Nov 12, 20245 min read

Why I Chose Rust for AI Infrastructure

TypeScript was easier. Python was expected. I went with Rust anyway. Here's why.

Rust Programming Language

When I started building an AI agent orchestration platform, everyone assumed I'd use Python. "That's what the AI ecosystem uses." Or TypeScript. "Fast iteration, good DX."

I chose Rust instead.

Not because I wanted to be different. Because the requirements demanded it.

The Requirements

This wasn't a weekend project or a prototype. It was infrastructure that needed to:

  1. Run long-lived processes — Workflows that execute for minutes or hours
  2. Handle concurrent agents — Thousands of parallel executions
  3. Be reliable — Crashes are unacceptable when handling customer operations
  4. Perform well — Low latency for real-time streaming
  5. Deploy simply — Single binary, minimal dependencies

Python and TypeScript can do many things. But these requirements pointed somewhere else.

Why Not Python

Python is the default for AI. The ecosystem is unmatched. Every model, every library, every tutorial.

But for infrastructure:

Memory management is unpredictable. When you're running thousands of concurrent workflows, GC pauses matter. Python's GIL makes true parallelism painful.
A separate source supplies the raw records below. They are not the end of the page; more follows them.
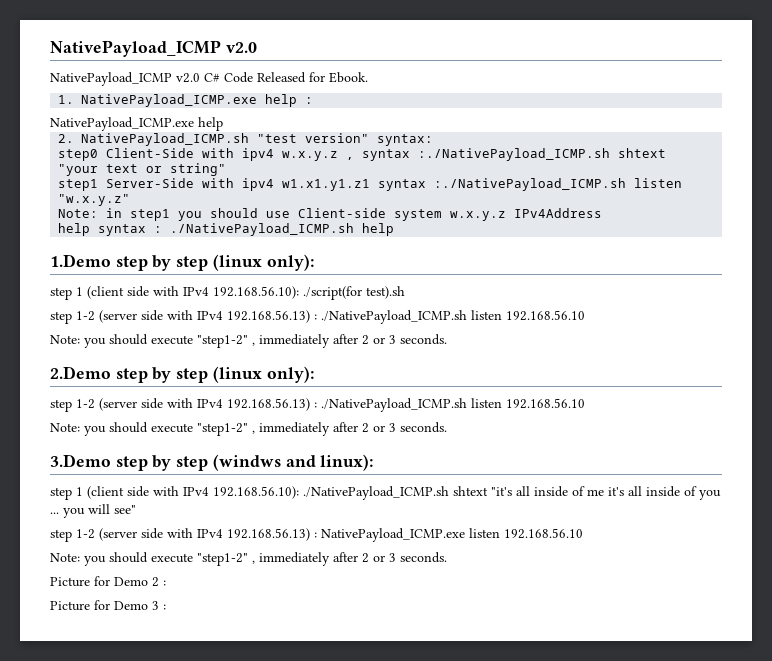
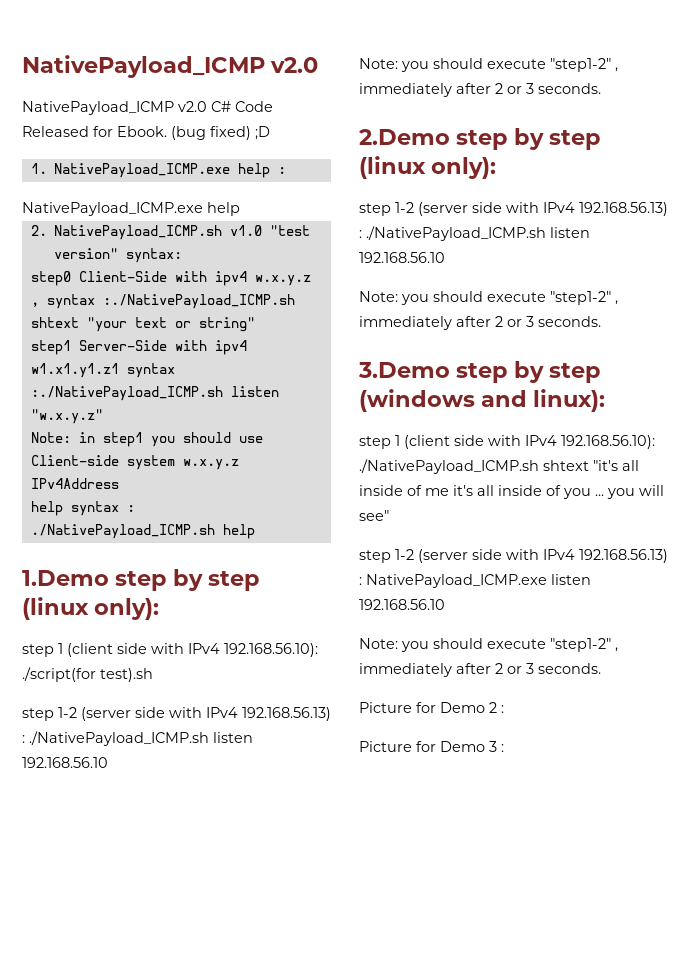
(368, 77) none -> [171,126,270,140] (bug fixed) ;D
(250, 139) none -> [229,225,262,236] v1.0
[212,454,281,471] (windws -> [359,389,475,412] (windows

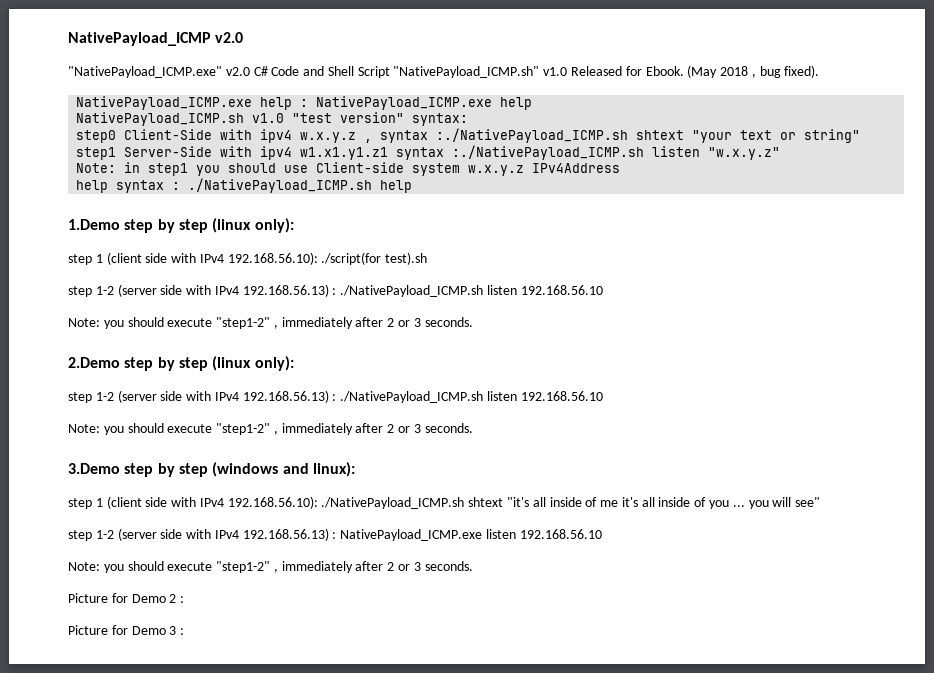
[22,101,174,115] NativePayload_ICMP -> [68,66,222,78] "NativePayload_ICMP.exe"
[22,126,270,140] [30,163,47,174] Released for Ebook. (bug fixed) ;D // 1. -> [303,65,820,78] and Shell Script "NativePayload_ICMP.sh" v1.0 Released for Ebook. (May 2018 , bug fixed). //
(286, 170) // -> (309, 103) none
[30,225,47,236] 2. -> (533, 103) none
Runtime errors everywhere. No type checking means bugs slip through. In a chat interface, a runtime error is annoying. In infrastructure, it's downtime.

Deployment is a mess. venvs, pip conflicts, version mismatches. "It works on my machine" shouldn't be your deployment strategy.

I still use Python for ML tasks. But not for the core engine.

Why Not TypeScript

TypeScript was tempting. I've shipped production TypeScript systems. The DX is great, types are good, the ecosystem is huge.

But:

Memory usage. Node isn't memory-efficient for long-running processes with lots of concurrent state. When each workflow has state, and you're running thousands, it adds up.

Concurrency model. Single-threaded event loop works great for I/O-bound web servers. Less great for compute-heavy workflow orchestration.

Stability guarantees. TypeScript types are erased at runtime. The type system helps with development but doesn't catch certain categories of bugs that matter in production.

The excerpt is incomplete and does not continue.